» **Input data**:

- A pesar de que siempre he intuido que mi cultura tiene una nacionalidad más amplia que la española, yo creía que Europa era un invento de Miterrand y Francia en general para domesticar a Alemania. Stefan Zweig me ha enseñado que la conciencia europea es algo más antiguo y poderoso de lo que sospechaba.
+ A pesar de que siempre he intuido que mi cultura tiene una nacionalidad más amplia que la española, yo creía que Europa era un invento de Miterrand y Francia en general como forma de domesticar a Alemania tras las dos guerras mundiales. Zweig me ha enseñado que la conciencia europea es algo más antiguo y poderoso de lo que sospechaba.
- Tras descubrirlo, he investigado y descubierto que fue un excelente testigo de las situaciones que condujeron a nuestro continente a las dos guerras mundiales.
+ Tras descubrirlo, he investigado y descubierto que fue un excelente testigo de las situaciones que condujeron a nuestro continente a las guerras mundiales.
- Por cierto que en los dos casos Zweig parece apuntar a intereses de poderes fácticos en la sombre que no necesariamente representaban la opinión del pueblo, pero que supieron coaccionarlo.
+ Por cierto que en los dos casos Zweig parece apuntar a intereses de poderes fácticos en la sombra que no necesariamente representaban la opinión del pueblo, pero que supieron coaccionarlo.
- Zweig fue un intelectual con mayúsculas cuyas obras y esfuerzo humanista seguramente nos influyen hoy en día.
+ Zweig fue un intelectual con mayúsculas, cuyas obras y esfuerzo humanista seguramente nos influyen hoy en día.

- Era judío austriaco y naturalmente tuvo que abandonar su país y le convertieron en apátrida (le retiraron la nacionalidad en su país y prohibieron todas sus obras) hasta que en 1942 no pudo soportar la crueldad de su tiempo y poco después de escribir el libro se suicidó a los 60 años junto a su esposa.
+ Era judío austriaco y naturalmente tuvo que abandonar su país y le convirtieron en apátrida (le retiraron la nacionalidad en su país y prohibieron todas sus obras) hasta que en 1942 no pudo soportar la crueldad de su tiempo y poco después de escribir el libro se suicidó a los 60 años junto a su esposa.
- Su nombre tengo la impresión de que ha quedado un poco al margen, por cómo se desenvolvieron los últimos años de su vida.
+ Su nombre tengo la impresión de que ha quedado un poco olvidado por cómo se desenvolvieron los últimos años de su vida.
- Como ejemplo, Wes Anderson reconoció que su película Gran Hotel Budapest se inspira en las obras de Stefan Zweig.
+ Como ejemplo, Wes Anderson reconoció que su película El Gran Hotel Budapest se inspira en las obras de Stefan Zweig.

» **To do**:
Check every line of the records, and copy the ones that hold the word "nacionalidad".

» **Problem solution**:
- A pesar de que siempre he intuido que mi cultura tiene una nacionalidad más amplia que la española, yo creía que Europa era un invento de Miterrand y Francia en general para domesticar a Alemania. Stefan Zweig me ha enseñado que la conciencia europea es algo más antiguo y poderoso de lo que sospechaba.
+ A pesar de que siempre he intuido que mi cultura tiene una nacionalidad más amplia que la española, yo creía que Europa era un invento de Miterrand y Francia en general como forma de domesticar a Alemania tras las dos guerras mundiales. Zweig me ha enseñado que la conciencia europea es algo más antiguo y poderoso de lo que sospechaba.
- Era judío austriaco y naturalmente tuvo que abandonar su país y le convertieron en apátrida (le retiraron la nacionalidad en su país y prohibieron todas sus obras) hasta que en 1942 no pudo soportar la crueldad de su tiempo y poco después de escribir el libro se suicidó a los 60 años junto a su esposa.
+ Era judío austriaco y naturalmente tuvo que abandonar su país y le convirtieron en apátrida (le retiraron la nacionalidad en su país y prohibieron todas sus obras) hasta que en 1942 no pudo soportar la crueldad de su tiempo y poco después de escribir el libro se suicidó a los 60 años junto a su esposa.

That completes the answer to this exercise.